Brant is Burlington's central neighbourhood with the downtown commercial core, Spencer Smith Park waterfront, and housing from the early 1900s to today. Burlington GO is 10 minutes east. Detached homes trade from $1.0M to $1.5M in 2025.
Brant is Burlington’s central neighbourhood, running along Brant Street from the QEW north to the escarpment. It sits at the geographic heart of the city and contains Burlington’s downtown commercial core, the waterfront at its southern end, and a mix of established residential streets from early 20th century construction through to 1960s infill. This is where Burlington’s urban identity is most concentrated: the downtown, the restaurant and retail strip on Brant Street, the Performing Arts Centre, and Spencer Smith Park on the lake all fall within or immediately adjacent to this community.
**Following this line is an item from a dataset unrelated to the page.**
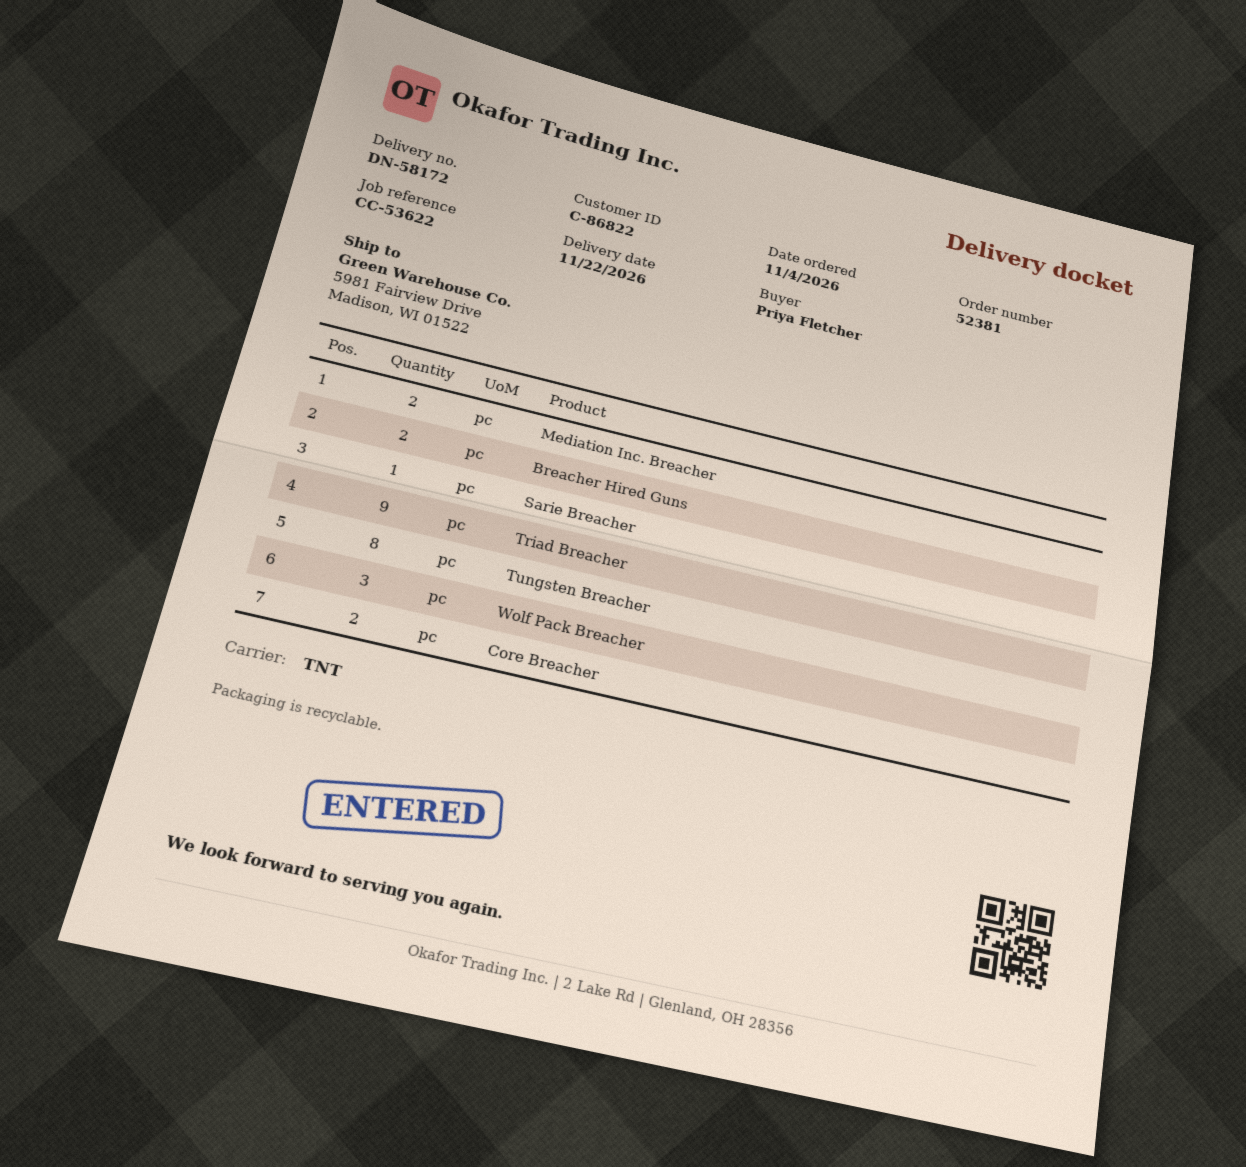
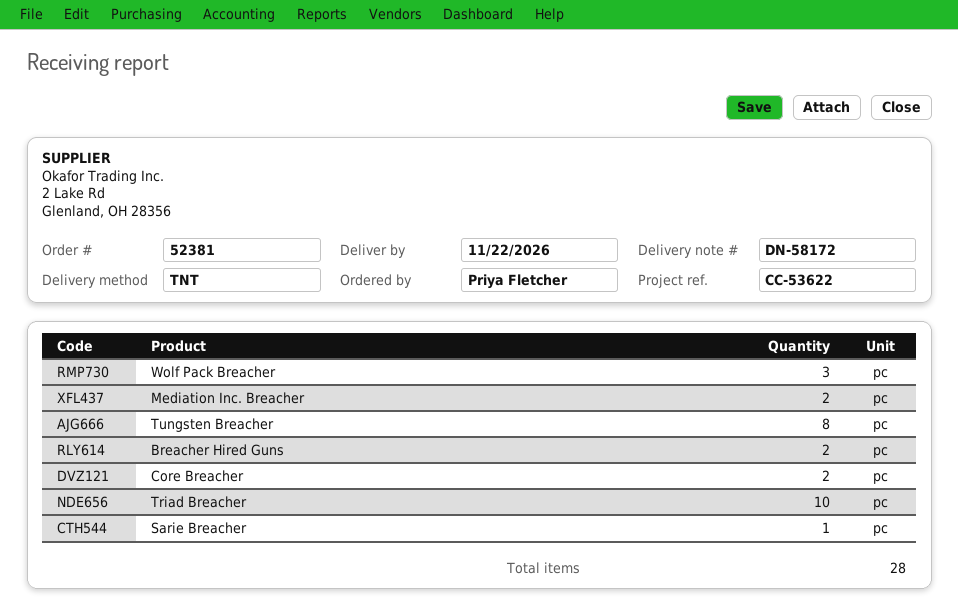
Triad Breacher: 9 -> 10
The housing in Brant is more varied than in any other Burlington neighbourhood. Side streets off Brant Street carry homes from the 1920s and 1930s on lots that predate Burlington’s postwar suburban expansion. The closer you get to the lake, the more likely you are to find properties that have been substantially renovated or rebuilt. The further north you go along Brant Street, the more you encounter the 1950s and 1960s bungalow and split-level stock that bridges the downtown character to the more suburban neighbourhoods further north.
Burlington GO station is about 10 minutes east of the Brant neighbourhood core, and the combined walkability to Burlington’s downtown, the waterfront, and reasonably quick GO access makes Brant one of the most sought-after addresses in the city for buyers who want an urban rather than suburban Burlington experience. Detached homes in the established Brant streets were trading from $1.0 million to $1.5 million in 2025, with waterfront-adjacent premium properties above that range.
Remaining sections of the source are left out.